Vida céntrica, dirigida a dos manos por Dubner y Moreno, es un documental “armónico” en todo sentido: está concebido como una sinfonía de la ciudad. La tradición de Walther Ruttmann no es acá una referencia, sino un punto de partida retomado para establecer un lazo entre una antigua concepción del cine que prescindía del argumento y apostaba por una expresión formal pura.
Por eso en Vida Céntrica la música y los sonidos de la ciudad son los que verdaderamente le imprimen una hermosa polifonía de sentidos. Caminar la ciudad con cámara en mano permite reunir variadas imágenes tomadas en un registro errante del centro porteño: el goteo lento del agua en una planta en la esquina de Callao y Santa Fe mientras una chica espera en el centro bancario, a medida que anochece alcanza para justificar la película. También puede ser seguir lo que sucede en a puerta de entrada del Teatro Colón: un abrazo y una espera son los protagonistas. En el Bar Petit Colón, filmado desde afuera, un señor aguarda que le traigan la cuenta; la descripción es insuficiente, porque frente a cámara todo cambia. Hay un pasaje con un cameo de Rafael Fillipelli, homenaje sentido de un hombre que fue un cineasta porteño con mayúscula.

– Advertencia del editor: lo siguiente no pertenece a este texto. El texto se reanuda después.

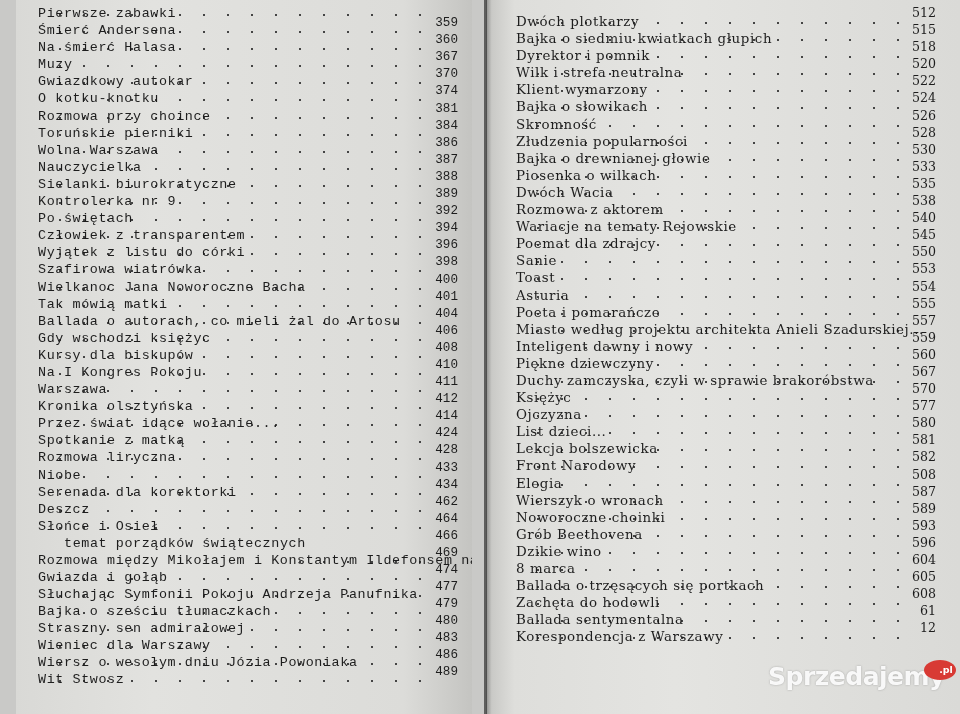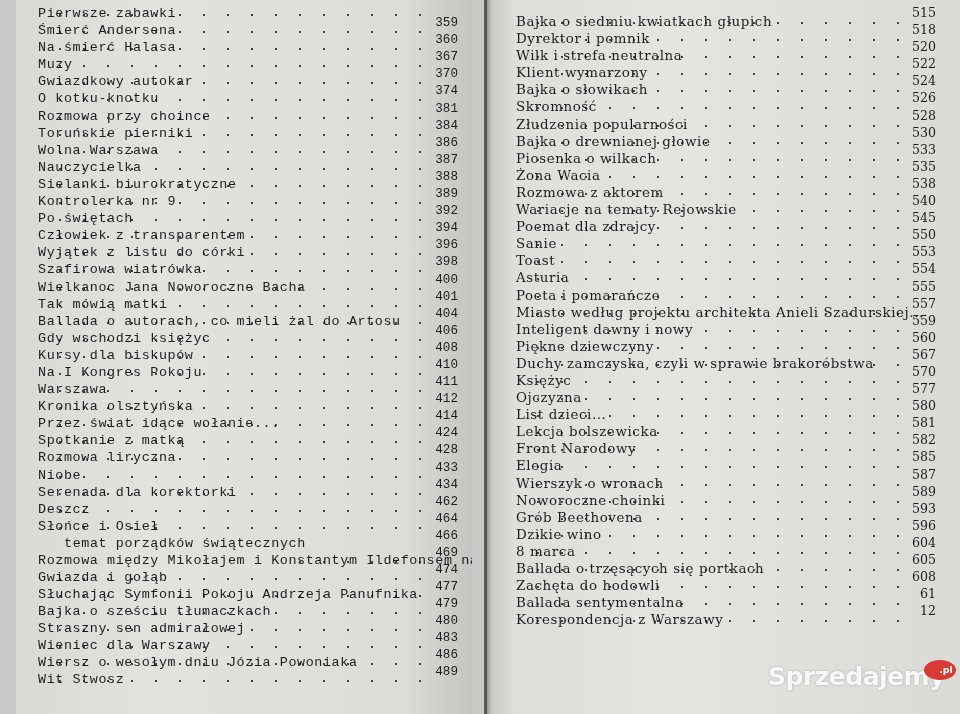--- a/index.html
+++ b/index.html
@@ -111,6 +111,7 @@
 </div>
 <div class="page page-right">
   <ul class="toc" id="toc-right">
+      <li class="row"><span class="dots"></span><span class="title">Dwóch plotkarzy</span><span class="num">512</span></li>
       <li class="row"><span class="dots"></span><span class="title">Bajka o siedmiu kwiatkach głupich</span><span class="num">515</span></li>
       <li class="row"><span class="dots"></span><span class="title">Dyrektor i pomnik</span><span class="num">518</span></li>
       <li class="row"><span class="dots"></span><span class="title">Wilk i strefa neutralna</span><span class="num">520</span></li>

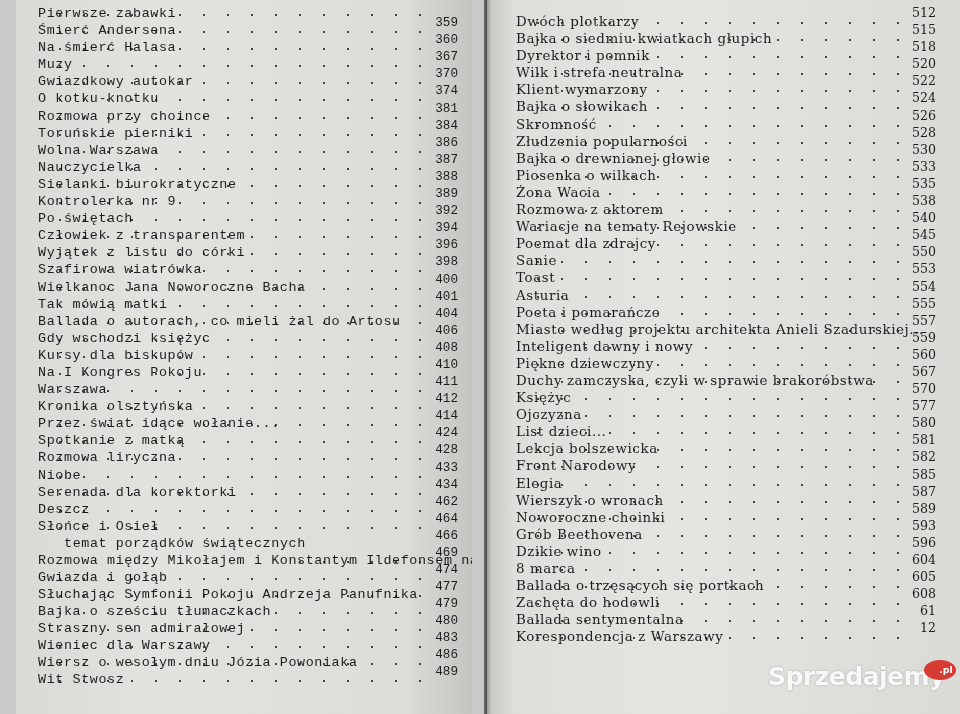--- a/index.html
+++ b/index.html
@@ -121,7 +121,7 @@
       <li class="row"><span class="dots"></span><span class="title">Złudzenia popularności</span><span class="num">528</span></li>
       <li class="row"><span class="dots"></span><span class="title">Bajka o drewnianej głowie</span><span class="num">530</span></li>
       <li class="row"><span class="dots"></span><span class="title">Piosenka o wilkach</span><span class="num">533</span></li>
-      <li class="row"><span class="dots"></span><span class="title">Żona Wacia</span><span class="num">535</span></li>
+      <li class="row"><span class="dots"></span><span class="title">Dwóch Wacia</span><span class="num">535</span></li>
       <li class="row"><span class="dots"></span><span class="title">Rozmowa z aktorem</span><span class="num">538</span></li>
       <li class="row"><span class="dots"></span><span class="title">Wariacje na tematy Rejowskie</span><span class="num">540</span></li>
       <li class="row"><span class="dots"></span><span class="title">Poemat dla zdrajcy</span><span class="num">545</span></li>

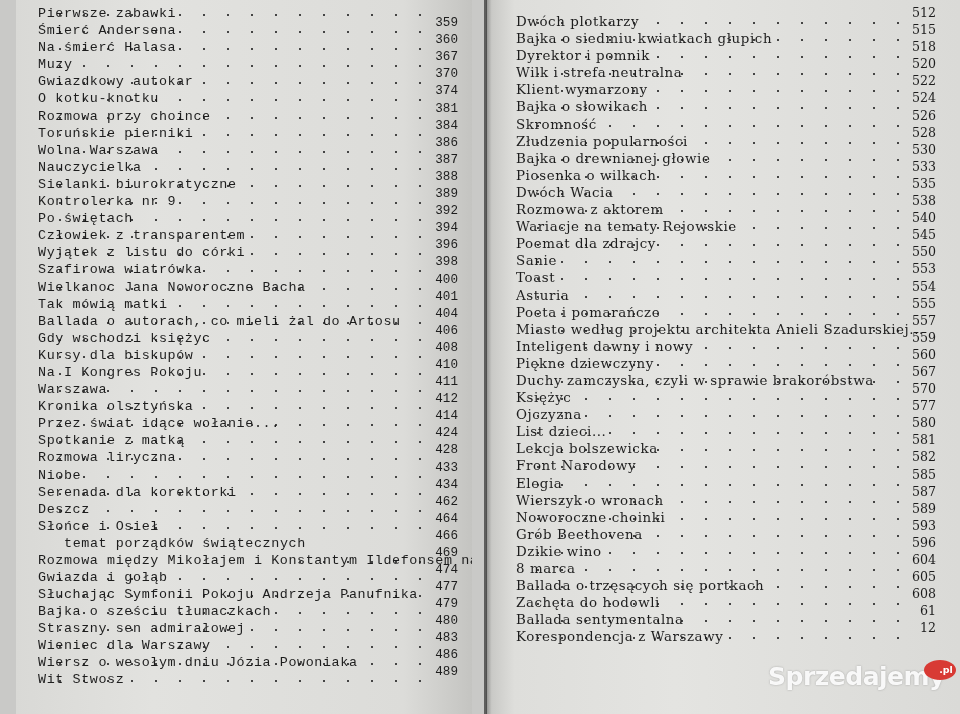--- a/index.html
+++ b/index.html
@@ -138,7 +138,7 @@
       <li class="row"><span class="dots"></span><span class="title">List dzieci...</span><span class="num">580</span></li>
       <li class="row"><span class="dots"></span><span class="title">Lekcja bolszewicka</span><span class="num">581</span></li>
       <li class="row"><span class="dots"></span><span class="title">Front Narodowy</span><span class="num">582</span></li>
-      <li class="row"><span class="dots"></span><span class="title">Elegia</span><span class="num">585</span></li>
+      <li class="row"><span class="dots"></span><span class="title">Elegia</span><span class="num">508</span></li>
       <li class="row"><span class="dots"></span><span class="title">Wierszyk o wronach</span><span class="num">587</span></li>
       <li class="row"><span class="dots"></span><span class="title">Noworoczne choinki</span><span class="num">589</span></li>
       <li class="row"><span class="dots"></span><span class="title">Grób Beethovena</span><span class="num">593</span></li>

Dubner y Moreno no sólo captan la música de la ciudad, sino las emociones de quienes son sus habitantes. Por ejemplo, filman la espera. Aquellos a que esperamos y a la vez nosotros, como quienes somos esperados por algunos. La espera en la ciudad marca el ritmo vital de los empleados, la apertura de los negocios que esperan ser abiertos. En la ciudad hay reencuentros y abrazos. Captar la espera como fenómeno distintivo es uno de los grandes logros del documental, una bella pieza cinematográfica y musical.